* **WHAT IS REQUIRED**: Every line that holds the word "hereto" needs to be copied from the data below.

* **DATA SECTION**:
☆ ☆ ☆ ☆ ☆
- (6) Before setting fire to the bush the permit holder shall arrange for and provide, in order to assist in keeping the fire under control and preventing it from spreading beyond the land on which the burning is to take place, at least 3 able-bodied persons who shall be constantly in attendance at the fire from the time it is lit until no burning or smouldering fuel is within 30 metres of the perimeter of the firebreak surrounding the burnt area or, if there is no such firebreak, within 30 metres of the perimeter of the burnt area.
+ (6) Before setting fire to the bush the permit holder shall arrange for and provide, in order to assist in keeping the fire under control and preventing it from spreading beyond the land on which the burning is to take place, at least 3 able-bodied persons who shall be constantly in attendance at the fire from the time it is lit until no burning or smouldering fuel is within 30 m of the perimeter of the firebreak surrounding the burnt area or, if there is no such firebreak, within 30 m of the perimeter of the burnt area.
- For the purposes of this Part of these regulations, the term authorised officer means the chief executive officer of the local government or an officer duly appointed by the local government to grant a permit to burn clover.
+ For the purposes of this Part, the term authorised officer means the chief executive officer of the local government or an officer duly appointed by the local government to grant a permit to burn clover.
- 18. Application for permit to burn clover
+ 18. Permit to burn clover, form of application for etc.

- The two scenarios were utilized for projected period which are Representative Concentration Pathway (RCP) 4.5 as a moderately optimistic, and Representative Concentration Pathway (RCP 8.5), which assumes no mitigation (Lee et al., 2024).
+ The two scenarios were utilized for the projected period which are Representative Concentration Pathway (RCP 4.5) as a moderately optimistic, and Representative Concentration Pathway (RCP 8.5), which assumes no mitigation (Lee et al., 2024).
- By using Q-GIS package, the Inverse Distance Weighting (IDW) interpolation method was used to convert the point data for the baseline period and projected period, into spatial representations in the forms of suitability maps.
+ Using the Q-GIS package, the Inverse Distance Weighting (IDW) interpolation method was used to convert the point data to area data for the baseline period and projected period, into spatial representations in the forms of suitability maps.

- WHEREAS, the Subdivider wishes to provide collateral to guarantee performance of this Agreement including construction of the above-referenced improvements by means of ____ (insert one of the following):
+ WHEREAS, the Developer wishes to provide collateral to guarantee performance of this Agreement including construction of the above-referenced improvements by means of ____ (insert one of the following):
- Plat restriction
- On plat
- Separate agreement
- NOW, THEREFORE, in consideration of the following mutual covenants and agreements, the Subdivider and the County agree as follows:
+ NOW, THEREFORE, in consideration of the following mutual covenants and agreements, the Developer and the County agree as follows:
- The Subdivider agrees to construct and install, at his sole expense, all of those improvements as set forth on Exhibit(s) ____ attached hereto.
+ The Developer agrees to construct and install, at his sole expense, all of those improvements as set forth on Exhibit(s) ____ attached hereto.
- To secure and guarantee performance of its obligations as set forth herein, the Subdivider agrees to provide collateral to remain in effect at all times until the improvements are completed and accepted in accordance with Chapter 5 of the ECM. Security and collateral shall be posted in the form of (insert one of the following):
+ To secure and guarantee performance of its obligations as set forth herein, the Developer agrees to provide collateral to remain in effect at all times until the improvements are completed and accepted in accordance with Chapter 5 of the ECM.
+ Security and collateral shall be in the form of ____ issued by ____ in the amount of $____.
☆ ☆ ☆ ☆ ☆
* **COMPLETED TASK**:
- The Subdivider agrees to construct and install, at his sole expense, all of those improvements as set forth on Exhibit(s) ____ attached hereto.
+ The Developer agrees to construct and install, at his sole expense, all of those improvements as set forth on Exhibit(s) ____ attached hereto.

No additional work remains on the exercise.